На берег выскочил, путаясь в сабле, запыхавшийся Бекорюков:
— Где он?
— Пошел с чертями знакомиться, — в сердцах ответил коллежский асессор. — Это теперь его компания… на веки вечные.
— Да где же он? — повторил вопрос исправник, тщетно вглядываясь в Ветлугу.
— Утоп, — пояснил начальству Щукин. — Мы его к берегу прижали, да он сдаваться не захотел. Предпочел смерть принять.
— А что за кровь на песке? Из вас никто не ранен?
— Это Алексей Николаич ему шею прострелил.
— Вовка наверное утонул? — все еще сомневался Бекорюков. — Вы это сами видели? Оба?
— Вернее не бывает, — успокоил его Лыков. — Мог сдаться, но не захотел. Понимал, паскуда, что его ждет. И хрен с ним!
— Пойдемте в шалаше пошарим, — предложил надзиратель. — Хорошо бы убедиться, что маниак именно он. Мало ли…
Так и оказалось. Когда полицейские подошли к шалашу, на ветке перед ним обнаружились бусы.
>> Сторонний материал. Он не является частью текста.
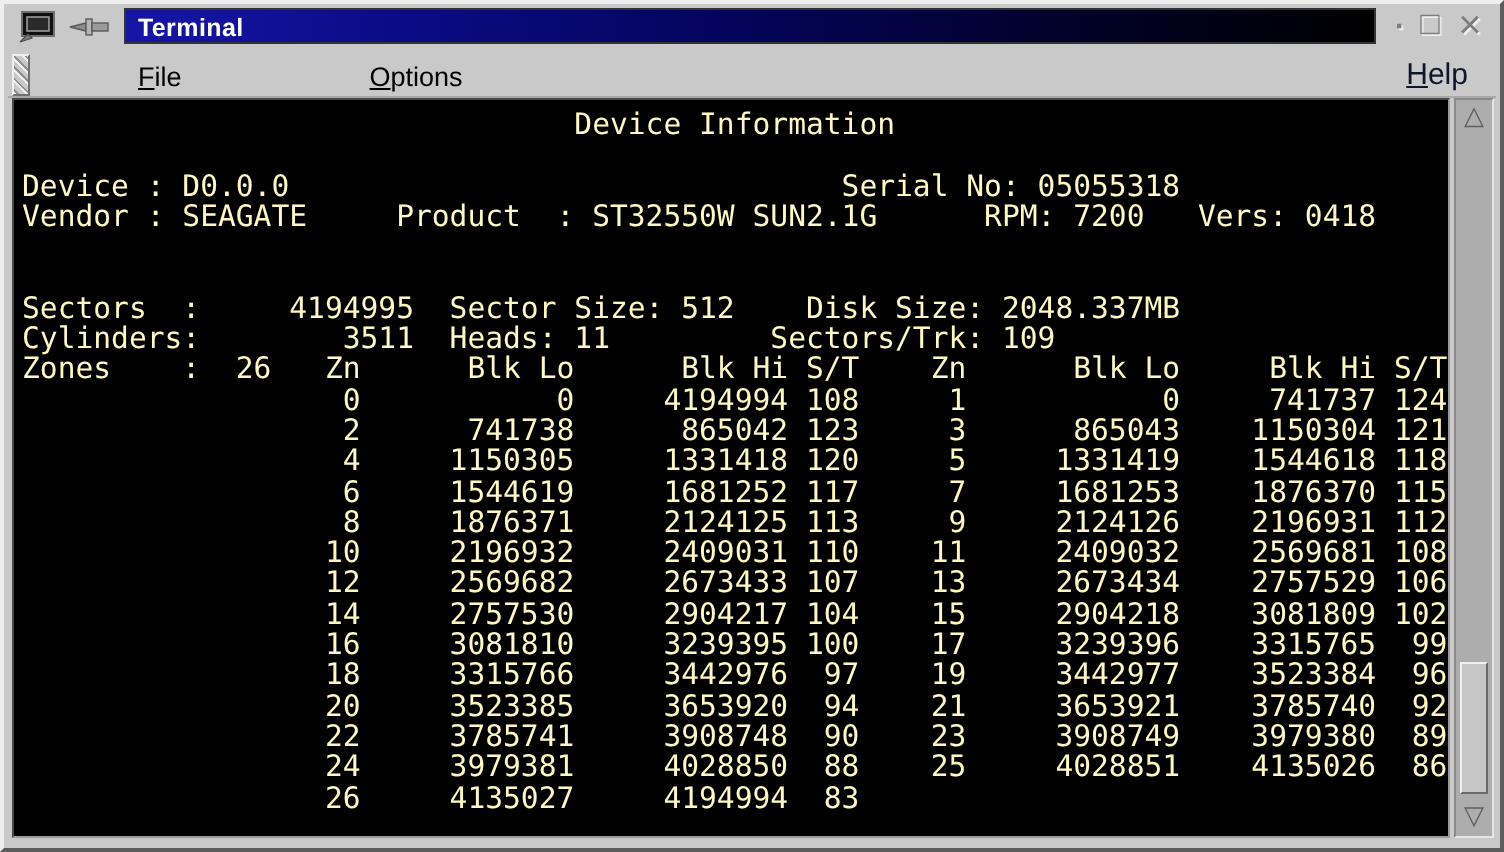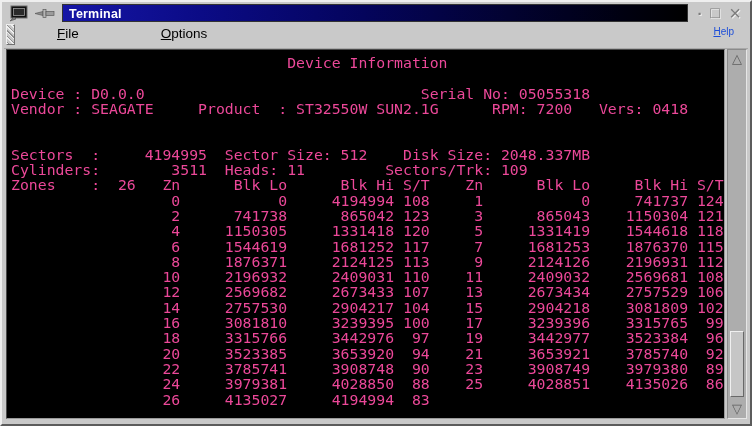"File" .menubar { align-items: flex-start -> flex-end; gap: none -> 12px }
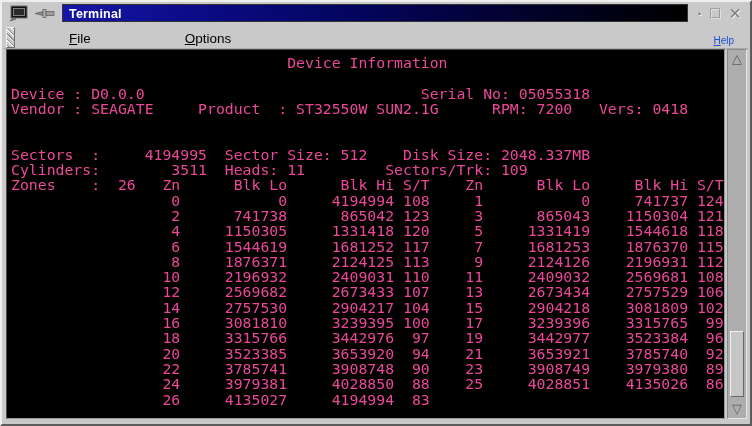"Help" .menu-help { color: #1d4ed8 -> #0f172a; font-size: 10px -> 15px }
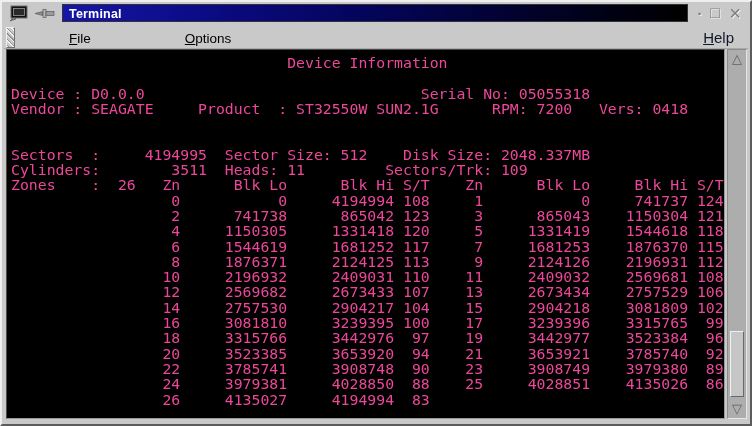"Device Information" div.term { color: #ec4899 -> #fef9c3 }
Вырезанные из можжевельника, они были нанизаны на короткую нитку, рассчитанную на детскую шею.
— Не из дорогих поделка, — констатировал штабс-ротмистр, вертя находку в руках.
— Это отроковицы с улицы Мещанской, — догадался Иван Иванович. — Мать ее рассказывала — пропали дочкины бусы. Зачем же они Вовке спонадобились?
— Фетишизм, — блеснул ученым словечком коллежский асессор.
— В каком смысле? — удивился надзиратель.
— Ну, маньяки часто оставляют себе что-то от жертв, словно на память. Это их возбуждает.
— А…
— Ну, вот и финита, — выдохнул исправник, садясь у кострища на пенек. — Как говорят в народе: всему развяза. Отбегался, тварь. Жалко, живой не дался. Я бы его запер в одной комнате с родителями убитых им детей. Пусть бы потешились…
Алексей вдруг почувствовал, что ноги его сделались будто ватными, и опустился прямо на траву. Кончился маньяк! Теперь можно и с семейством наконец побыть. Еще более месяца осталось от отпуска.
Но никакого удовлетворения сыщик не чувствовал — только пустоту и усталость.
Весть о том, что злодей, убивавший детей, сгинул в Ветлуге, облетела город и окрестности мгновенно. Лыков, измученный и опустошенный, ночевал с семейством в Нефедьевской даче. Уже в десять часов утра, едва он успел умыться, прибыла в коляске Полина Мефодиевна. Оставив свою неизменную свиту в людской, она шумно вкатилась в гостиную и эмоционально поздравила сыщика с завершением розыска.